Los cuatro muchachos lo escuchaban, demasiado jóvenes para comprender. Don Jaime los miró uno por uno, deteniéndose finalmente en Alvarito Salanova.

—En realidad —las arrugas se agolpaban en torno a sus ojos sonrientes, amargos y burlones— no les envidio a ustedes las guerras que vivirán dentro de veinte o treinta años.

En ese momento llamaron a la puerta, y nada volvió a ser igual en la vida del maestro de esgrima.

CAPÍTULO SEGUNDO

Ataque falso doble

«
Los ataques falsos dobles se usan para engañar al adversario. Empiezan por un ataque simple

Subió la escalera palpando la tarjeta que llevaba en el bolsillo de su levita gris. Lo cierto es que no parecía demasiado explícita:

Doña Adela de Otero ruega al maestro de armas D. Jaime Astarloa se sirva acudir a su domicilio, calle de Riaño, 14, mañana a las siete de la tarde.

De mi consideración más distinguida

A.d.O.

Antes de salir de casa se había acicalado con esmero, resuelto a causar buena impresión en la que, sin duda, era madre de un futuro alumno. Al llegar a la puerta se arregló cuidadosamente la corbata, golpeando después la pesada aldaba de bronce que pendía en las fauces de una agresiva cabeza de león. Extrajo el reloj del bolsillo del chaleco y consultó la hora: siete menos un minuto. Aguardó, satisfecho, mientras escuchaba el sonido de unos pasos femeninos que se acercaban por un largo pasillo. Tras un rápido correr de cerrojos, el rostro agraciado de una doncella le sonrió bajo una cofia blanca. Mientras la joven se alejaba con su tarjeta de visita, entró don Jaime en un pequeño recibidor amueblado con elegancia. Las persianas estaban bajas y por las ventanas abiertas se oía el rumor de los carruajes que circulaban por la calle, dos pisos más abajo. Había testeros con plantas exóticas, un par de buenos cuadros en las paredes y sillones ricamente tapizados en terciopelo de seda carmesí. Pensó que se las iba a ver con un buen cliente, y ello le hizo sentirse optimista. No estaba de más, habida cuenta de los tiempos que corrían.

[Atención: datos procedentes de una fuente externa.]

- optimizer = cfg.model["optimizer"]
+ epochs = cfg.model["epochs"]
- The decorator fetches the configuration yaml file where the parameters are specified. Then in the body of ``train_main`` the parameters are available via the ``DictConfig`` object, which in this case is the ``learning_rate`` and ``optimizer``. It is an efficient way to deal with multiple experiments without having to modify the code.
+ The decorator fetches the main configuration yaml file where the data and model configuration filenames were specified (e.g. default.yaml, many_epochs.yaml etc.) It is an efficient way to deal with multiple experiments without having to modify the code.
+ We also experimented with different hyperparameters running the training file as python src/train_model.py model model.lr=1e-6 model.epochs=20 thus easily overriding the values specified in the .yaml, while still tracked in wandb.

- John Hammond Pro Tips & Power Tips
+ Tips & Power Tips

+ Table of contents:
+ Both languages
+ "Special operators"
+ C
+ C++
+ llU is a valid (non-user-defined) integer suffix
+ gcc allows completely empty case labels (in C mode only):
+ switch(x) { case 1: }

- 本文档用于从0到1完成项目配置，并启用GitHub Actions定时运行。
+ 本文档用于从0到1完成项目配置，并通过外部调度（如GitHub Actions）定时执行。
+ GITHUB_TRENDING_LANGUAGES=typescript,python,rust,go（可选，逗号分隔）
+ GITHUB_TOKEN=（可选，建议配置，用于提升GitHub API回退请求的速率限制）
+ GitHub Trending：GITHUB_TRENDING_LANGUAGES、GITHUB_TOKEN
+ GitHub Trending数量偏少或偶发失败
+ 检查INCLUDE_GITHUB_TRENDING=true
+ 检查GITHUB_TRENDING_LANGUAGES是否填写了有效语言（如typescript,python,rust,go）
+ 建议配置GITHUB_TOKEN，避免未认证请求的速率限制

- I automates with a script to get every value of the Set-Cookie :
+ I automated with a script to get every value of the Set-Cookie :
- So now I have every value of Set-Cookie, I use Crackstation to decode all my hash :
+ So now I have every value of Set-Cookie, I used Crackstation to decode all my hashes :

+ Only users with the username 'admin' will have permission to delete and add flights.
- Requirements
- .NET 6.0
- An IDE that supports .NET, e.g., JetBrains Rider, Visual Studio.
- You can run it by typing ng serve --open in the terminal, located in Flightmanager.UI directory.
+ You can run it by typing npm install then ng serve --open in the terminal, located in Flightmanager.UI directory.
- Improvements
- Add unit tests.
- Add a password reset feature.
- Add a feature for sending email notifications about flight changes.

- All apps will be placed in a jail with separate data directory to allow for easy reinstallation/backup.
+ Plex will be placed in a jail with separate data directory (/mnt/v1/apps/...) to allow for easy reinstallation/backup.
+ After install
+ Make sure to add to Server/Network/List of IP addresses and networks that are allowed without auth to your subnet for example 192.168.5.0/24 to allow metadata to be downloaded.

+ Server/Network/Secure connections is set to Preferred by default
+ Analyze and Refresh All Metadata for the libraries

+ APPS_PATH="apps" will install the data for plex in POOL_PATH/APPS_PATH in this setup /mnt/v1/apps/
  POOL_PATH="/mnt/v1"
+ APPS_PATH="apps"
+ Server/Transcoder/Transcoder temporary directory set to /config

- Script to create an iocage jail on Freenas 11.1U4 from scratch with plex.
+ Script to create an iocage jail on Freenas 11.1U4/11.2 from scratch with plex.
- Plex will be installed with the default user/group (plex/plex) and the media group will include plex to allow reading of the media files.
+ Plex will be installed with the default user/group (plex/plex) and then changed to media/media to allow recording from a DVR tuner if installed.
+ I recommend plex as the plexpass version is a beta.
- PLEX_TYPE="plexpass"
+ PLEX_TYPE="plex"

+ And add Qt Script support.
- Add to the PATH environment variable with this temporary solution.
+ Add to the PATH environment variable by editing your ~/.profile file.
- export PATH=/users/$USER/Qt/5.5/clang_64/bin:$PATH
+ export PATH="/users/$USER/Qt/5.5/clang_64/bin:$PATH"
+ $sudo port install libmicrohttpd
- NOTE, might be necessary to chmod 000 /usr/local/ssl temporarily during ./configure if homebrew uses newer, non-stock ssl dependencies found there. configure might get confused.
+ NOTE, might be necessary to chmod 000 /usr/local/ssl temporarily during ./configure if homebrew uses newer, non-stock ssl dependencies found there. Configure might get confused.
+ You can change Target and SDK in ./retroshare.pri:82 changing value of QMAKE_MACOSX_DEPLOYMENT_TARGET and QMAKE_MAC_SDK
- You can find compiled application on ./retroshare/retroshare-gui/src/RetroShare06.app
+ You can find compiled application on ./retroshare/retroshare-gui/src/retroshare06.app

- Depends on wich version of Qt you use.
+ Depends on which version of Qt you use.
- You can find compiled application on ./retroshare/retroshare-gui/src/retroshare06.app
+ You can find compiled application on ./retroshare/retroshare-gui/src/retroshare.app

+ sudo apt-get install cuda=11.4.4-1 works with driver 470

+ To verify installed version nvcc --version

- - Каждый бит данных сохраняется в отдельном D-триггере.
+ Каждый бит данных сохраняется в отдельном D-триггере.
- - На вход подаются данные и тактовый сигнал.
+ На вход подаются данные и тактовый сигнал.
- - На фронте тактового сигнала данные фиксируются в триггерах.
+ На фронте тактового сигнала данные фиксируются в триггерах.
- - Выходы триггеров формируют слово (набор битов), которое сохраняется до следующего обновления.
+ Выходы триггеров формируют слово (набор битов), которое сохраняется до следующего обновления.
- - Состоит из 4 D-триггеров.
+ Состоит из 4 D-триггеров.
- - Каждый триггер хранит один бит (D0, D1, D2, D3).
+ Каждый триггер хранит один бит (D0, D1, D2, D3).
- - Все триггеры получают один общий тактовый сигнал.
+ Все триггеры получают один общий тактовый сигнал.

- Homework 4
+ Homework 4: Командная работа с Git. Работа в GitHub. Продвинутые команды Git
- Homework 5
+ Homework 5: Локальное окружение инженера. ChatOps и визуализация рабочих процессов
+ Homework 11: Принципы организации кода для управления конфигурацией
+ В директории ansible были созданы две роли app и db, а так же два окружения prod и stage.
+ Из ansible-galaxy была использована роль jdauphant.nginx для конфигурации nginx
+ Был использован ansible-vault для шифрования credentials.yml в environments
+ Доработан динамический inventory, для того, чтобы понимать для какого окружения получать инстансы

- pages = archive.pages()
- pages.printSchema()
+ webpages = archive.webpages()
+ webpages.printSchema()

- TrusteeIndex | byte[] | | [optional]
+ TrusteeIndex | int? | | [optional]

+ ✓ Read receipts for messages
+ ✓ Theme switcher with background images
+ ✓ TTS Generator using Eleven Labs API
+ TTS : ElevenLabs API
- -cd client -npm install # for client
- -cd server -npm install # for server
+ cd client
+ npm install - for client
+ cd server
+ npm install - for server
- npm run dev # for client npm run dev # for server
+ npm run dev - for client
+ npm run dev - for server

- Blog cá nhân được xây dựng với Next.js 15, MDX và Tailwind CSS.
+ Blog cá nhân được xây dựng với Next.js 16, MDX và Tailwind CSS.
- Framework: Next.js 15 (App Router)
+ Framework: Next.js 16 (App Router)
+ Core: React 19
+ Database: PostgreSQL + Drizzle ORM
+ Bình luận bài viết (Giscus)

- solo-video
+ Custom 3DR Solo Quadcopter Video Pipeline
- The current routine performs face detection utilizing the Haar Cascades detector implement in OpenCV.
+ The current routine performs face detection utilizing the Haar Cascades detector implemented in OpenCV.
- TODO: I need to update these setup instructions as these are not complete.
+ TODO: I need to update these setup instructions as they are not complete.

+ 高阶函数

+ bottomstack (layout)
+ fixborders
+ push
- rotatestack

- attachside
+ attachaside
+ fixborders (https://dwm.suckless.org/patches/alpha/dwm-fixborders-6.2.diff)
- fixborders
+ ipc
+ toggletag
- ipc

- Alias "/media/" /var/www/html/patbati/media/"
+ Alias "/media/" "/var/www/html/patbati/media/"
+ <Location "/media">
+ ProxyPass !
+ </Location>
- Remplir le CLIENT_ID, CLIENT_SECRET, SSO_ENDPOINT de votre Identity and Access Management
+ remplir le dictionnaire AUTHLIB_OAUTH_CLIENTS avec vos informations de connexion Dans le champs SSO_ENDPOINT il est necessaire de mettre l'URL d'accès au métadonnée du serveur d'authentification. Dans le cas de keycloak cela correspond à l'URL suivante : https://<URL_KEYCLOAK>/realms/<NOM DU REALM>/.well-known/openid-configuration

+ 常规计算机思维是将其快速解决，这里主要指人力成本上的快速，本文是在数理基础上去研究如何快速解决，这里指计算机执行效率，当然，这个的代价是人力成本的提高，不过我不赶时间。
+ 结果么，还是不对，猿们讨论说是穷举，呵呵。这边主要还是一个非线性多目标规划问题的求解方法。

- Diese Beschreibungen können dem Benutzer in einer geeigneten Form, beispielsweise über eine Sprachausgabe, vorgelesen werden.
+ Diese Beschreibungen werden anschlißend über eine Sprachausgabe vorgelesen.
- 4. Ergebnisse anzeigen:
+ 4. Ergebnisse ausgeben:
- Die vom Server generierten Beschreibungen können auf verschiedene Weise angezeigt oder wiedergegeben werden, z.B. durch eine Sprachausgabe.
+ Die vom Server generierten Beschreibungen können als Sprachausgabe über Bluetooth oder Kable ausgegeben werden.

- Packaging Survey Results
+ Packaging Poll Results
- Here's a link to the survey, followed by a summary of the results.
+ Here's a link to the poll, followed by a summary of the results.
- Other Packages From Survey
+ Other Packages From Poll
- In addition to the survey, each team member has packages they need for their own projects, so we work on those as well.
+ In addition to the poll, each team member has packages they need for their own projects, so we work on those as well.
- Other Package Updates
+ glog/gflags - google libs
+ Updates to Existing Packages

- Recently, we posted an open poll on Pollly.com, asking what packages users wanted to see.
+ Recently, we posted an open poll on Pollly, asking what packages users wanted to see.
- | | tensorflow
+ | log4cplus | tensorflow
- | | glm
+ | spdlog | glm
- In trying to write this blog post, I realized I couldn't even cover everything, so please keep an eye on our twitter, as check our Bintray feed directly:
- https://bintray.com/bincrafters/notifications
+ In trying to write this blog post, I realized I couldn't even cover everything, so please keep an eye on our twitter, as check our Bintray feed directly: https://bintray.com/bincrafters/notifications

La doncella regresó al cabo de un momento para rogarle que pasara al salón tras hacerse cargo de sus guantes, bastón y chistera. La siguió por la penumbra del pasillo. La sala estaba vacía, así que cruzó las manos a la espalda e hizo un breve reconocimiento de la estancia. Deslizándose entre las cortinas semiabiertas, los últimos rayos del sol poniente agonizaban despacio sobre las discretas flores azul pálido que empapelaban las paredes. Los muebles eran de extraordinario buen gusto; sobre un sofá inglés campeaba un óleo de firma, mostrando una escena dieciochesca: una joven vestida de encajes se columpiaba en un jardín, mirando expectante por encima del hombro, como si aguardase la inminente llegada de alguien muy deseado. Había un piano con la tapa del teclado abierta y unas partituras en el atril. Se acercó a echar un vistazo:
Polonesa en
fa
sostenido menor
. Federico Chopin. Sin duda, la poseedora del piano era una dama enérgica.